There are worse things than hitchhiking. (Julie Van Pelt)

A bus transfer.

Tillamook County transit wins for most organized transfer. (Julie Van Pelt)

 

Revisiting the American road trip: It's the bus. What did you expect?

A traveler encounters record numbers of bus riders in rural areas, many choosing to take the bus instead of paying high gas prices. For others, public transportation is a good way to get around, even if an errand takes all day. Part 2

Second of two parts


"You're taking local buses to California? How cool!" When people weren't appalled by the idea, they found it intriguing. But once on the bus, it takes about five minutes to realize that most regular riders don't think it's cool. It's not a novelty, fun, or eco-hip. It's just the bus, a way to get from here to there. They've been riding for a long time.

"I guess we're all here for the same reason," a man, mid-40s, announced at a South Bend bus shelter in southwest Washington. "No license?" He smiled. "I need to get out of here; the cops know who I am; I can't catch a break."

It was eight in the morning, cold, raining. The oyster-packing plant across the street on the Willapa River was already in full swing, rubber-boot-clad workers on a smoke break out front and a conveyor belt chucking oyster shells into bins. Two other people at the stop were bound for another packing plant, judging by their scant conversation and the logos on their sweatshirts.

Just the four of us, waiting. Which is what you do when you take the bus.

The budget vise

Sometimes you wait in the rain; sometimes there's a shelter.

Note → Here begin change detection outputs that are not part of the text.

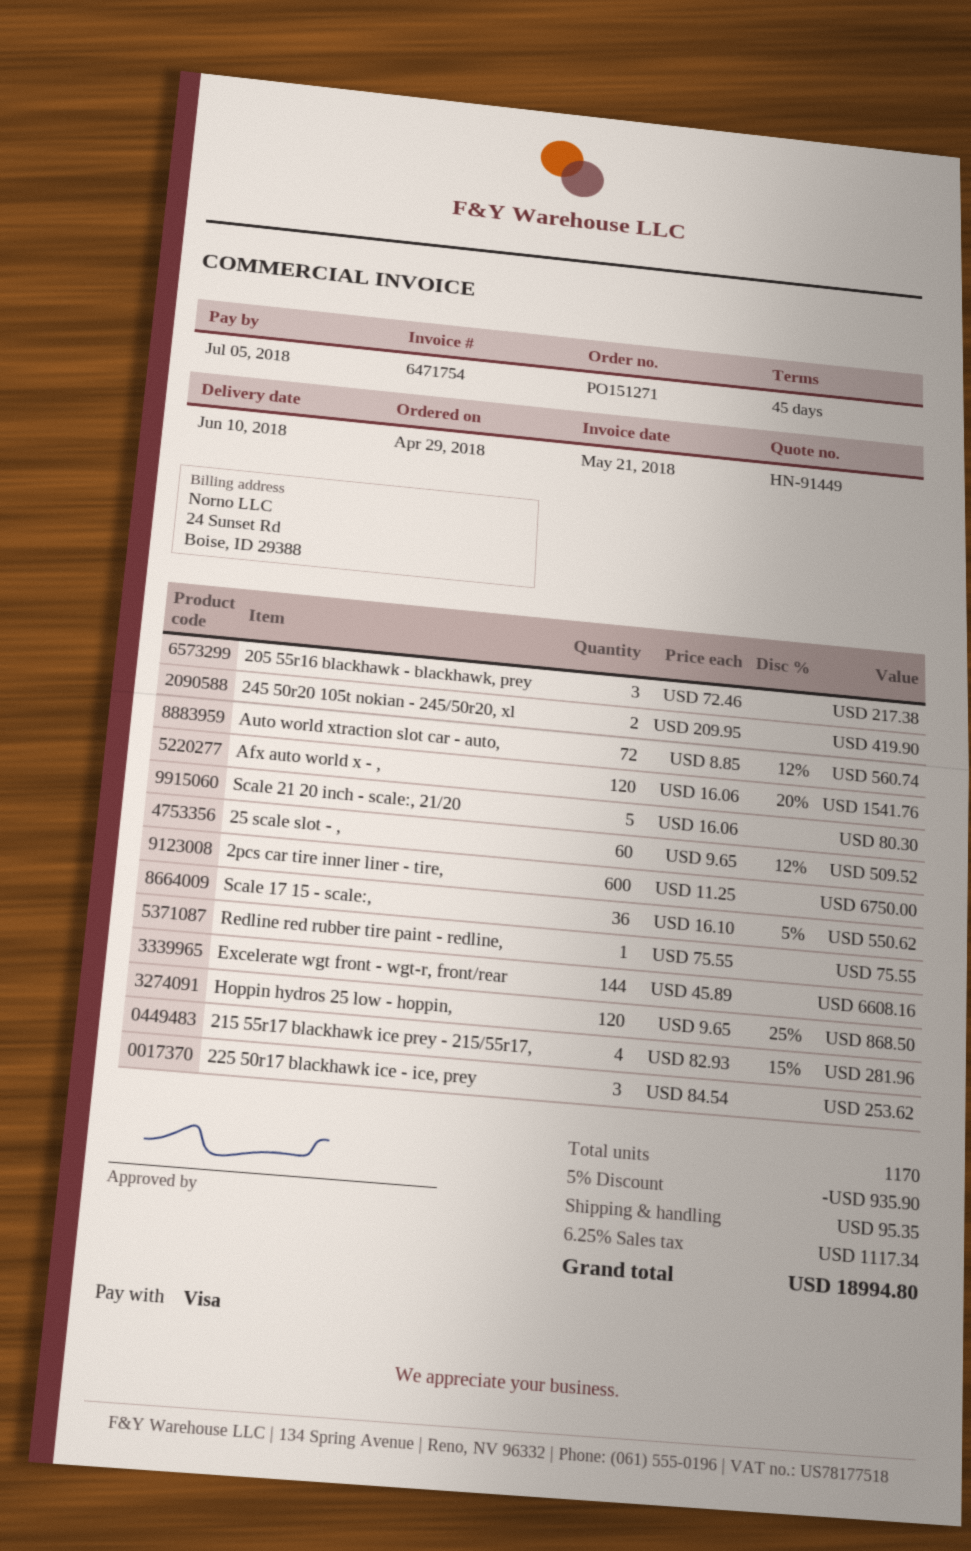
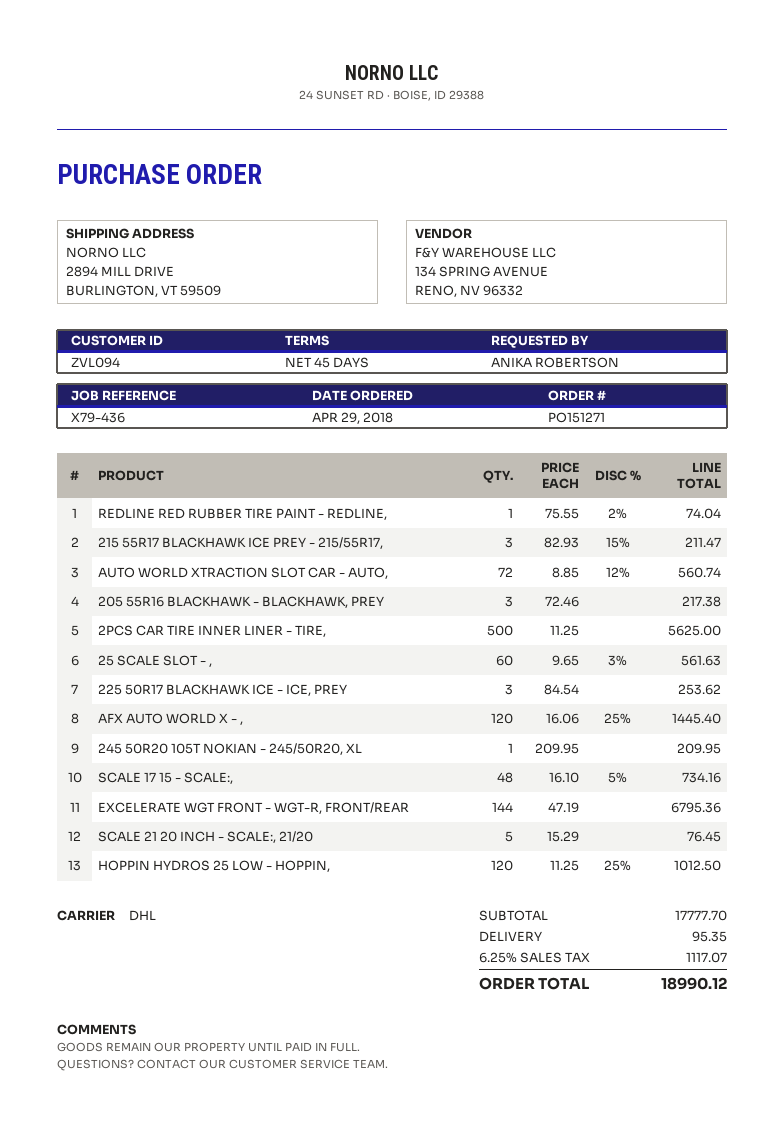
245 50r20 105t nokian - 245/50r20, xl: 2 x 209.95 = 419.90 -> 1 x 209.95 = 209.95
Afx auto world x - ,: 120 x 16.06 - 20% = 1541.76 -> 120 x 16.06 - 25% = 1445.40
Scale 21 20 inch - scale:, 21/20: 5 x 16.06 = 80.30 -> 5 x 15.29 = 76.45
25 scale slot - ,: 60 x 9.65 - 12% = 509.52 -> 60 x 9.65 - 3% = 561.63
2pcs car tire inner liner - tire,: 600 x 11.25 = 6750.00 -> 500 x 11.25 = 5625.00
Scale 17 15 - scale:,: 36 x 16.10 - 5% = 550.62 -> 48 x 16.10 - 5% = 734.16
Redline red rubber tire paint - redline,: 1 x 75.55 = 75.55 -> 1 x 75.55 - 2% = 74.04
Excelerate wgt front - wgt-r, front/rear: 144 x 45.89 = 6608.16 -> 144 x 47.19 = 6795.36
Hoppin hydros 25 low - hoppin,: 120 x 9.65 - 25% = 868.50 -> 120 x 11.25 - 25% = 1012.50
215 55r17 blackhawk ice prey - 215/55r17,: 4 x 82.93 - 15% = 281.96 -> 3 x 82.93 - 15% = 211.47
discount: 5% = 935.90 -> none
tax: 6.25% = 1117.34 -> 6.25% = 1117.07
total: 18994.80 -> 18990.12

Sometimes the view is of river otters and eagles; most times the view is of a parking lot. Sometimes you're alone; other times a few people wait with you. There's never a crowd.

On the buses from Washington to California, in only two situations were they close to full. Spidering out from urban areas, the buses carried more people, as from Olympia, Wash., to towns like Cosmopolis, Raymond, Ilwaco. In the other instance, 30 sixth-graders packed a California bus, all very awake at 7:30 in the morning on their way to school.

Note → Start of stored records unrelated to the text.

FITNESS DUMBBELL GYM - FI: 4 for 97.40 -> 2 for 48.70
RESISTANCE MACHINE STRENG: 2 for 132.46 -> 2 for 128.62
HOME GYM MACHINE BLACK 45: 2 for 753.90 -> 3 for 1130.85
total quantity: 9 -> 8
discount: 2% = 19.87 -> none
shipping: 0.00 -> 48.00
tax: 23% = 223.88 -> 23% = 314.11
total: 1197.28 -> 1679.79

The rural transit systems are small, but essential: Curry Public Transit's Coastal Express linking Coos Bay, Ore., to Smith River, Calif., carries little more than 7,000 riders a year, but there is no other bus service along the southern Oregon coast.

Even with limited ridership, rural systems are experiencing an increase in passengers in many of the areas I passed through. "Are you kidding?" Kathy Cook of Washington's Mason County Transportation Authority said when asked about ridership trends. "They're skyrocketing" — from 32,400 boardings in April 2007 to 40,800 in the same month this year.

Just when use is increasing, so are costs, mostly for fuel: Lincoln County Transit in Oregon has seen fuel costs rise 35 percent in the last 18 months. In Mason County in Washington, the transit agency paid $30,475 for fuel in May 2007 and $51,438 in May 2008 — a nearly 70 percent increase.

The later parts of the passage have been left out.